Hurricane Otis: When Hurricane Otis hit Mexico’s Pacific coast on October 25 it came ashore as a Category 5 hurricane with winds of 165 mph and torrential rains – even though the U.S. National Hurricane Center (NHC) predicted it at Category 1 (74-95 mph winds) strength. At least 45 people are dead and dozens of others are still missing. The Associated Press article Forecasters were caught off guard by Otis’ growth quotes NHC Director Michael Brennan is quoted as saying the East Pacific is a huge data void and that forecasters have many more tools to measure Atlantic storms. Meteorologists say “rapid intensification” (+35 mph within 24 hours) has become more common among cyclones in the past couple of decades but Otis’ wind speeds increased by 110 mph in 24 hours.
Otis damaged more than 200,000 homes and the tourist resort community of Acapulco is a mess, with high-rise hotels and condos looking especially decimated. Gallagher Re estimates insured losses “considerably into the billions of dollars.” The strongest storm ever to hit Mexico’s Pacific coast will “become one of the most expensive events, if not the highest, on record for the Mexican insurance market,” said Gallagher Re. “Given the scale of damage to several high-end commercial properties, this will be a notable driver of the insured payouts.”
Our Hurricane Season: Back here in Florida, storm activity anywhere close to the Southeast U.S. coast essentially ceased within a couple of weeks of Hurricane Idalia striking the Big Bend region on August 30. Updated figures last week put the Cat 4 storm’s estimated insured losses in Florida at $287.8 million on 24,500 claims, with just over 71% of claims closed and maintaining a paid to unpaid ratio of 3:2. Idalia was the only Atlantic hurricane to make landfall this year and together with Tropical Storms Harold in Texas and Ophelia in North Carolina, made up the 19 named storms so far this year. 2023 will still be considered an above-normal year versus NOAA’s May prediction for a “near normal” season of 12 to 17 named storms.
As for the rest of the season, which officially ends November 30? Meteorologist Bryan Norcross on his HurricaneIntel website declares the 2023 hurricane season on pause – for now.
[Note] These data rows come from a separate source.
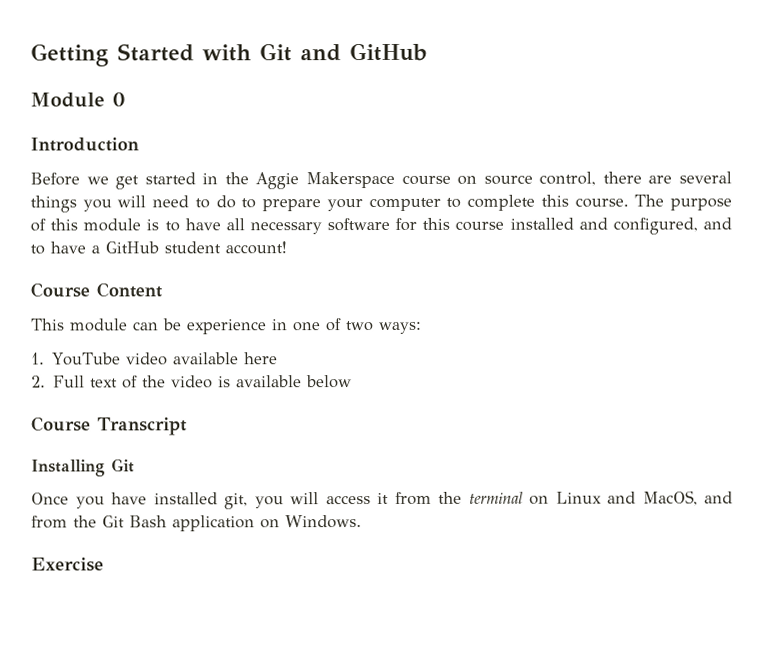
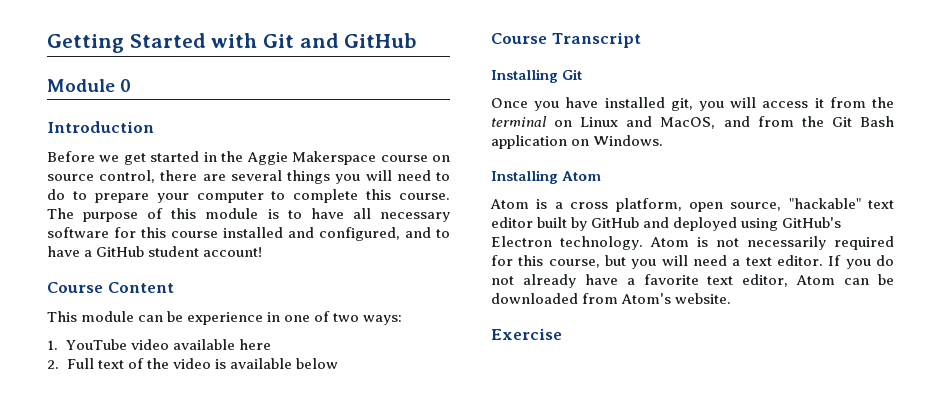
+ Installing Atom
+ Atom is a cross platform, open source, "hackable" text editor built by GitHub and deployed using GitHub's Electron technology. Atom is not necessarily required for this course, but you will need a text editor. If you do not already have a favorite text editor, Atom can be downloaded from Atom's website.

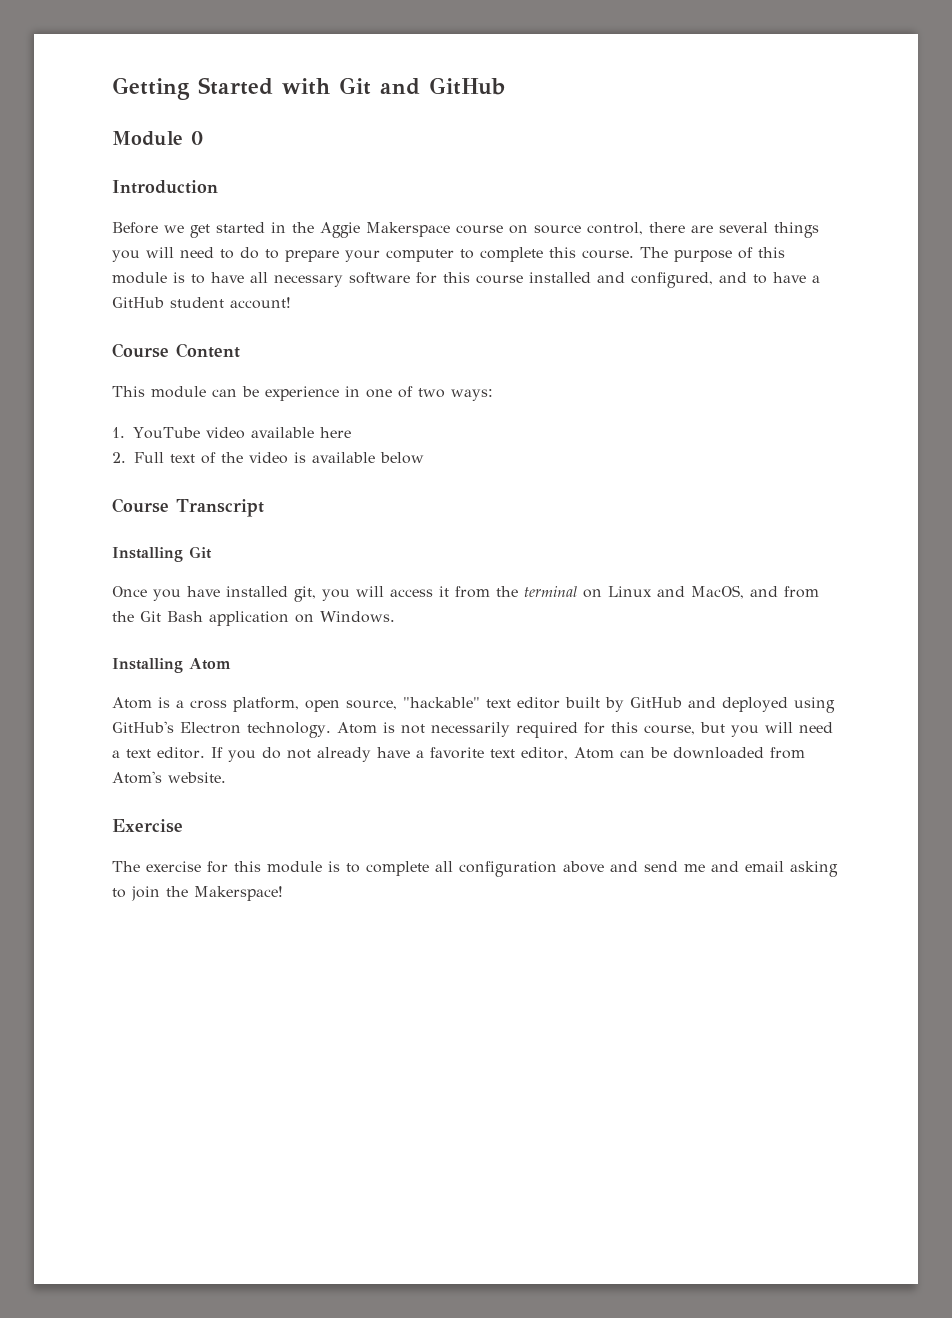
+ The exercise for this module is to complete all configuration above and send me and email asking to join the Makerspace!

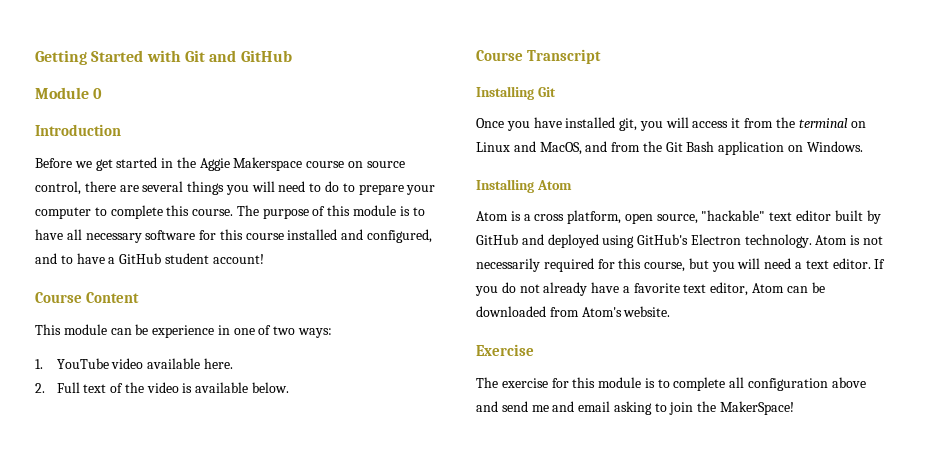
- 1. YouTube video available here
+ 1. YouTube video available here.
- 2. Full text of the video is available below
+ 2. Full text of the video is available below.
- The exercise for this module is to complete all configuration above and send me and email asking to join the Makerspace!
+ The exercise for this module is to complete all configuration above and send me and email asking to join the MakerSpace!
The National Hurricane Center as of yesterday (Sunday, November 5) said the chance of tropical formation through the next seven days was near 0%.
Hurricane Opportunities: The Insurance Journal recently featured an interesting Bloomberg story titled “Ravaged Fort Myers Becomes Magnet for Risk-Taking Property Buyers.” It’s a very informative read about some individuals and developers who are buying-up parts of Fort Myers Beach severely damaged or destroyed in Hurricane Ian in September 2022. “The influx of money into Fort Myers Beach is helping to make some people whole, filling gaps that insurance won’t cover and even providing profits for some of those whose homes were destroyed. But these sellers are forced to leave a community they can no longer afford, using their cash to build a life somewhere cheaper and farther from the front lines of climate change,” according to the story. These are some of the same points made in my past May Florida Insurance Roundup podcast. Dr. David Prevatt and Dr. Karthik Ramanathan discussed the choices Florida faces in rebuilding storm-ravaged barrier islands and their economic – as well as societal – costs.